BEGIN AVAILABLE RECORDS

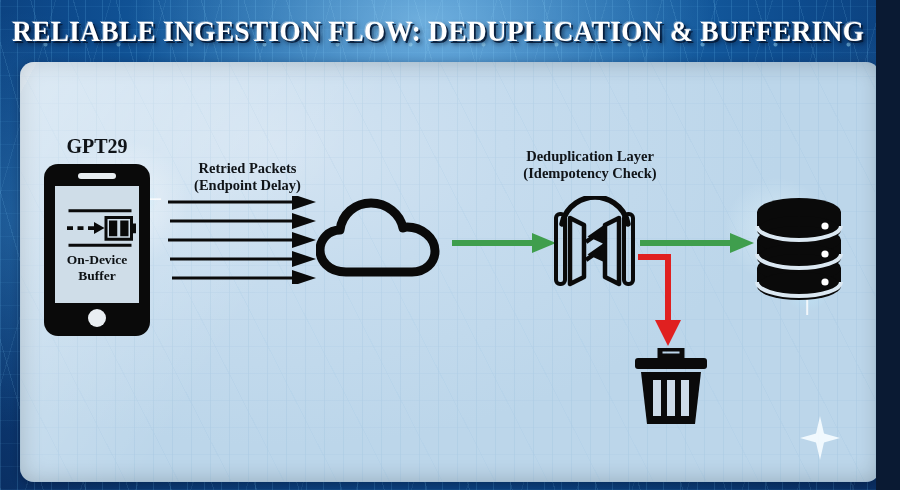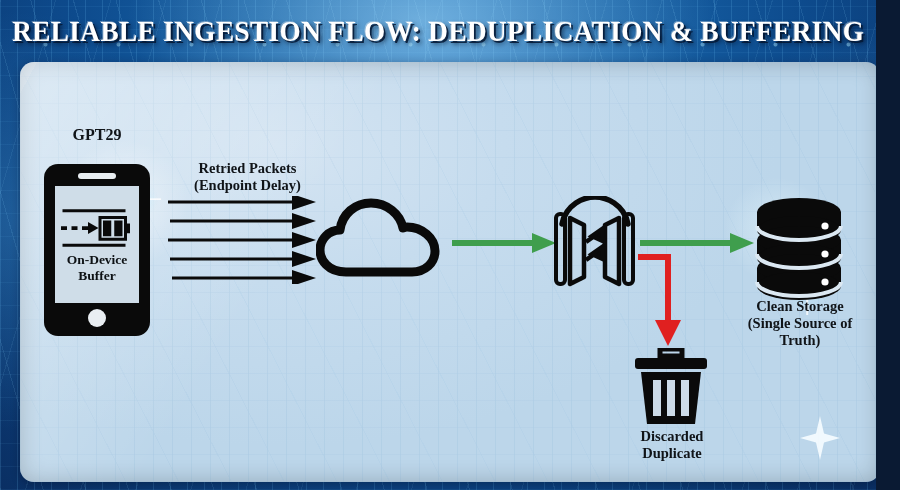"GPT29" div.dlabel { font-size: 16px -> 20px; top: 126px -> 138px }
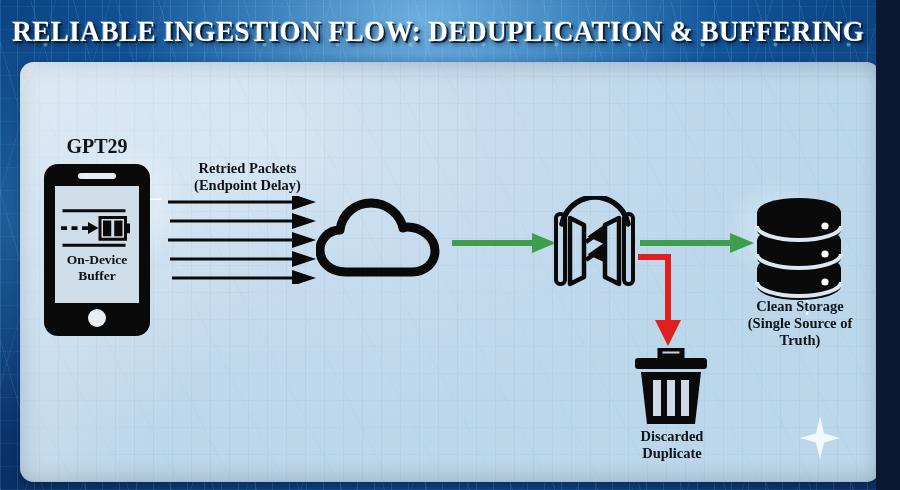"Deduplication Layer" div.dlabel { html: none -> <div>Deduplication Layer (Idempotency Check)</div> }
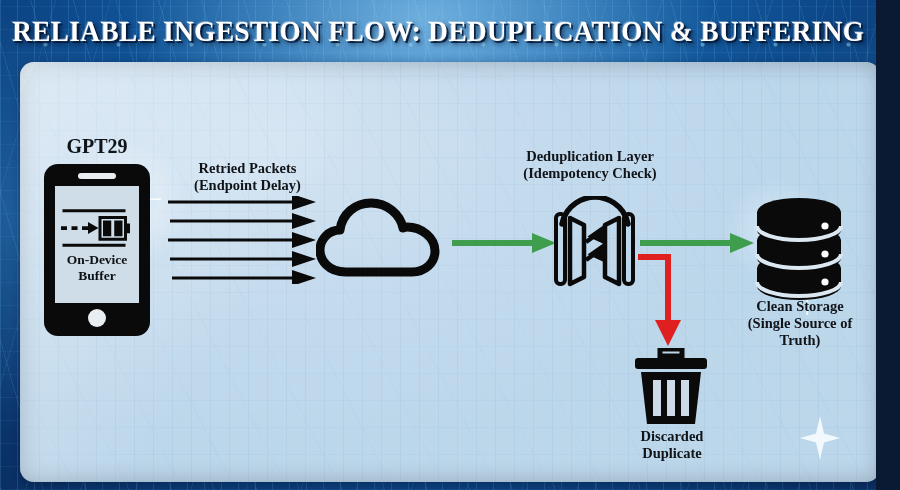"On-Device Buffer" .phone-screen { align-items: flex-start -> flex-end }
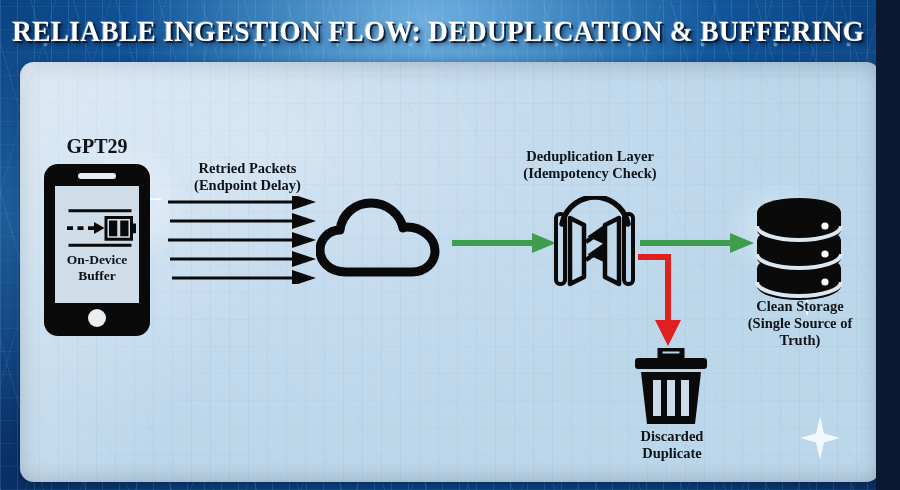"Clean Storage" div.dlabel { html: <div>Clean Storage (Single Source of Truth)</div> -> none }
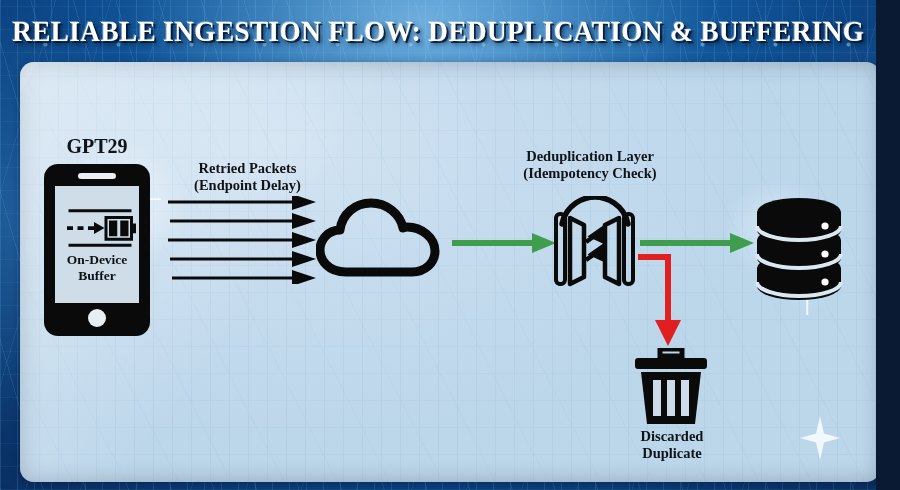"Discarded" div.dlabel { html: <div>Discarded Duplicate</div> -> none }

END AVAILABLE RECORDS

REQUIREMENT
With the pictures omitted, the entries are to be transcribed in full, exactly as they appear.

FINAL ANSWER
"GPT29" div.dlabel { font-size: 16px -> 20px; top: 126px -> 138px }
"Deduplication Layer" div.dlabel { html: none -> <div>Deduplication Layer (Idempotency Check)</div> }
"On-Device Buffer" .phone-screen { align-items: flex-start -> flex-end }
"Clean Storage" div.dlabel { html: <div>Clean Storage (Single Source of Truth)</div> -> none }
"Discarded" div.dlabel { html: <div>Discarded Duplicate</div> -> none }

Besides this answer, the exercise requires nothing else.